Soul Musik Heute
Seit dem Ende der Soul Ära wird der Begriff Soul oft als Synonym für schwarze Popmusik im Allgemeinen gebraucht. In den Jahrzehnten nach den 60ern wurde die afroamerikanische Unterhaltungsmusik weiter ausdifferenziert und aufgefächert. So entstanden vollkommen neue musikalische Strömungen wie Disco, HipHop, House oder neue Formen des Jazz. Der sogenannte Psychedelic Soul, der in den 70ern entstand, führte sinfonieartige Harmonien, Synthesizer und einen Funkbass in die Musikstücke ein und inspirierten auch mehrere Soundtracks, wie zum Beispiel für den Film "Shaft". Neben dem Psychedelic Soul etablierte sich auch der sehr auf Rythmus konzentrierte Funk, zum Beispiel durch die Bands Earth, Wind & Fire oder Kool & The Gang. Trotz der massentauglichen Produktion der Musik konnten in den Stücken neue politische Botschaften verpackt werden, wie zum Beispiel im Antikriegslied "War" von Edwin Starr.

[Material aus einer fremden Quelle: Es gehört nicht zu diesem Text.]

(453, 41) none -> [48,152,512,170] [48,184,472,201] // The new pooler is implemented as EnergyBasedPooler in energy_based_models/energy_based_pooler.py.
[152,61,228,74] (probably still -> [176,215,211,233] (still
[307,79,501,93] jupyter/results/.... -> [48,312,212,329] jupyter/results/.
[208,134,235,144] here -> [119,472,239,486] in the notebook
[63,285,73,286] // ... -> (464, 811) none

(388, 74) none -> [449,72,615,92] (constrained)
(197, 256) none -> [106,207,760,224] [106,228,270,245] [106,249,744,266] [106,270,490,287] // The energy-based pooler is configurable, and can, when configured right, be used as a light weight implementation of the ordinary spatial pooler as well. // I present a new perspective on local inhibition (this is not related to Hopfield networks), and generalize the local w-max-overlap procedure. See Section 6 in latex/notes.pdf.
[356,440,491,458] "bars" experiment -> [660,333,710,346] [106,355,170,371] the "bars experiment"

In den 80ern stand der vom Funk und Psychedelic Soul inspirierte HipHop, doch auch soullastige Sänger und Sängerinnen wie Tina Turner oder Michael Jackson konnten immer noch Erfolge feiern. Ende der 80er verschoben sich die Zentren der Soulmusik nach New York und Los Angeles. Künstlerinnen wie Shirley Jones und Anita Baker schufen einen neuen, urban ausgerichteten Soul, der konsequent von vielen Musiktheoretikern Urban oder Neo Soul genannt wird.

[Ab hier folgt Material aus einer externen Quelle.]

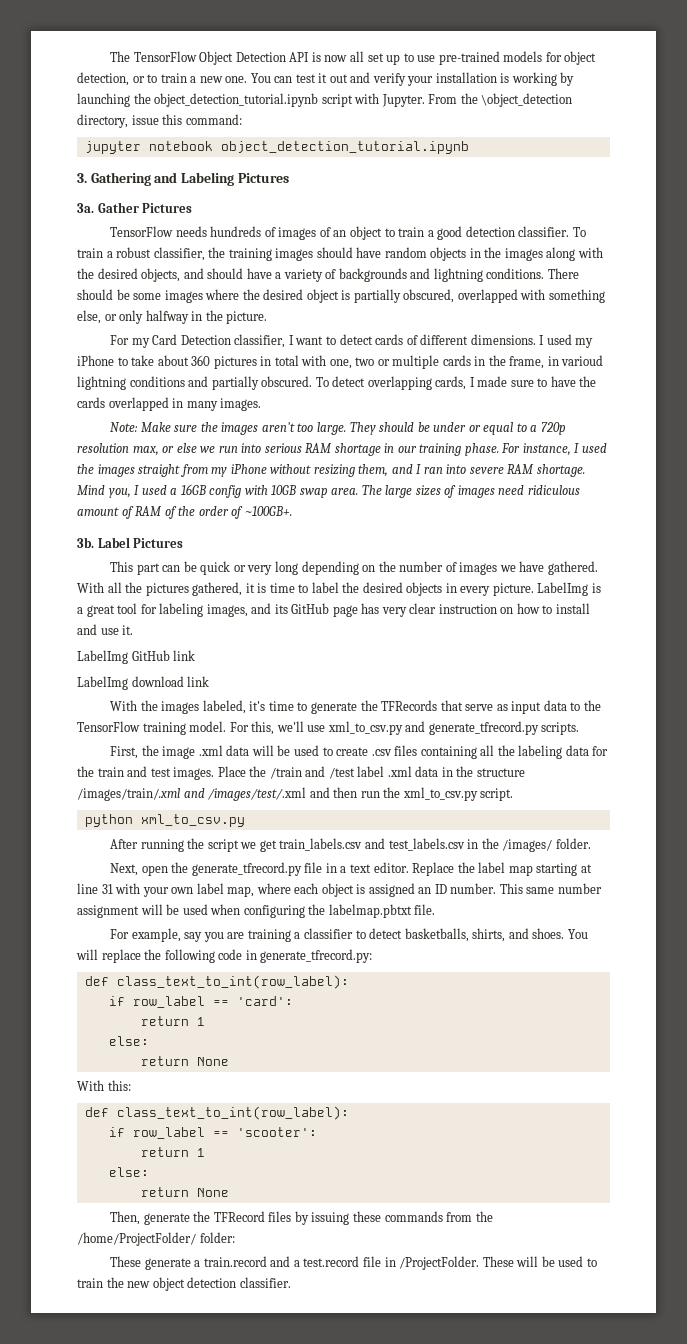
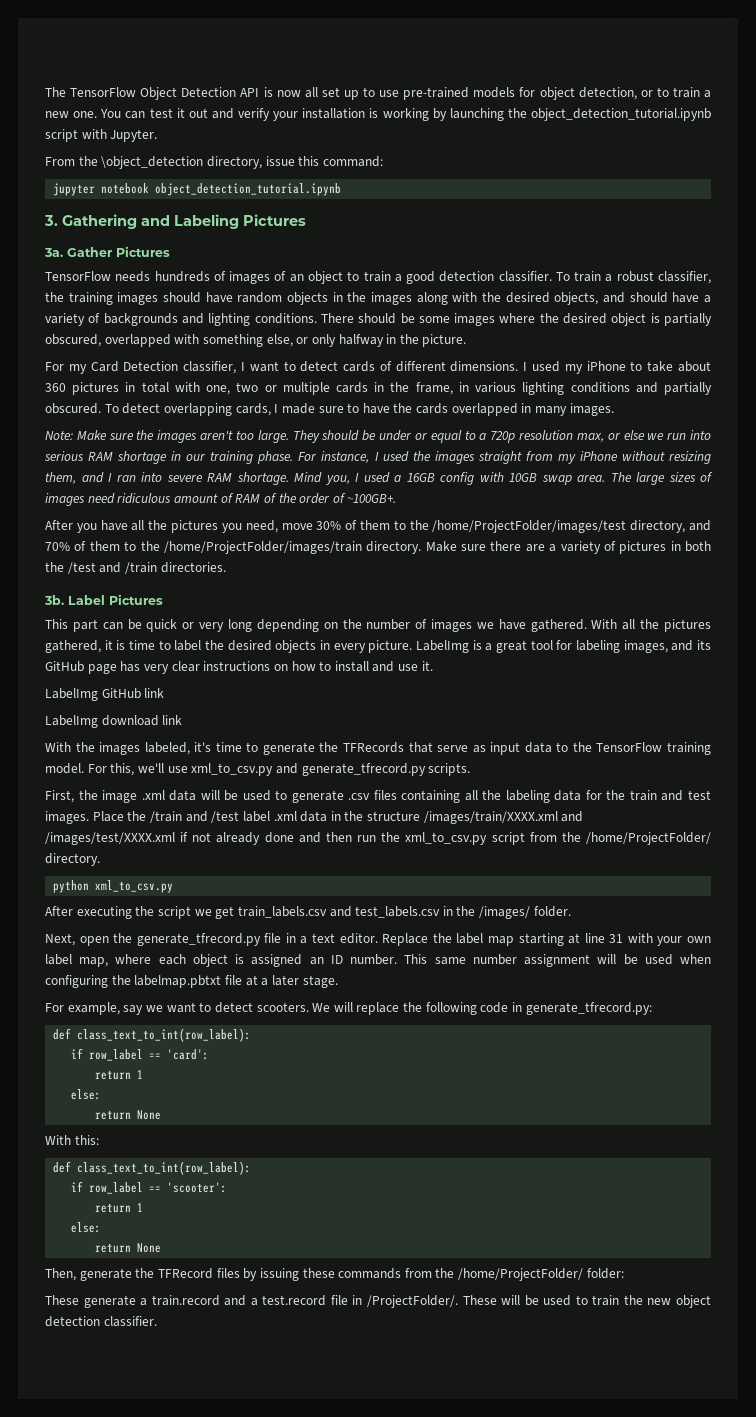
(425, 100) none -> (158, 135) //
[433,268,483,282] lightning -> [208,313,251,326] lighting
[561,355,604,366] [77,376,126,390] varioud lightning -> [475,382,565,395] various lighting
(292, 511) none -> [45,520,711,533] [45,541,711,554] [45,562,226,574] // After you have all the pictures you need, move 30% of them to the /home/ProjectFolder/images/test directory, and 70% of them to the /home/ProjectFolder/images/train directory. Make sure there are a variety of pictures in both the /test and /train directories.
[438,604,497,614] instruction -> [203,661,271,671] instructions
[336,747,369,756] create -> [291,790,344,803] generate
[77,787,307,801] /images/train/.xml and /images/test/.xml -> [423,811,584,824] [45,832,294,845] /images/train/XXXX.xml and /images/test/XXXX.xml if not already done
[480,788,514,801] script. -> [491,832,711,845] [45,853,100,866] script from the /home/ProjectFolder/ directory.
[140,839,184,852] running -> [76,906,132,919] executing
[414,904,436,915] [110,928,588,942] file. // For example, say you are training a classifier to detect basketballs, shirts, and shoes. You -> [224,975,338,988] [45,1002,331,1015] file at a later stage. // For example, say we want to detect scooters. We
[399,1256,480,1270] /ProjectFolder. -> [366,1295,458,1308] /ProjectFolder/.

Heute steht der Begriff Soul für gefühlvolle, schwarze Popmusik im allgemeinen, ist aber nicht einmal mehr auf diesen ethischen Hintergrund festgelegt. Auch in Großbritannien und selbst in Deutschland konnte sich ein eigener "weißer" Soulstil entwickeln, Beispiele dafür sind Glashaus oder Max Mutzke.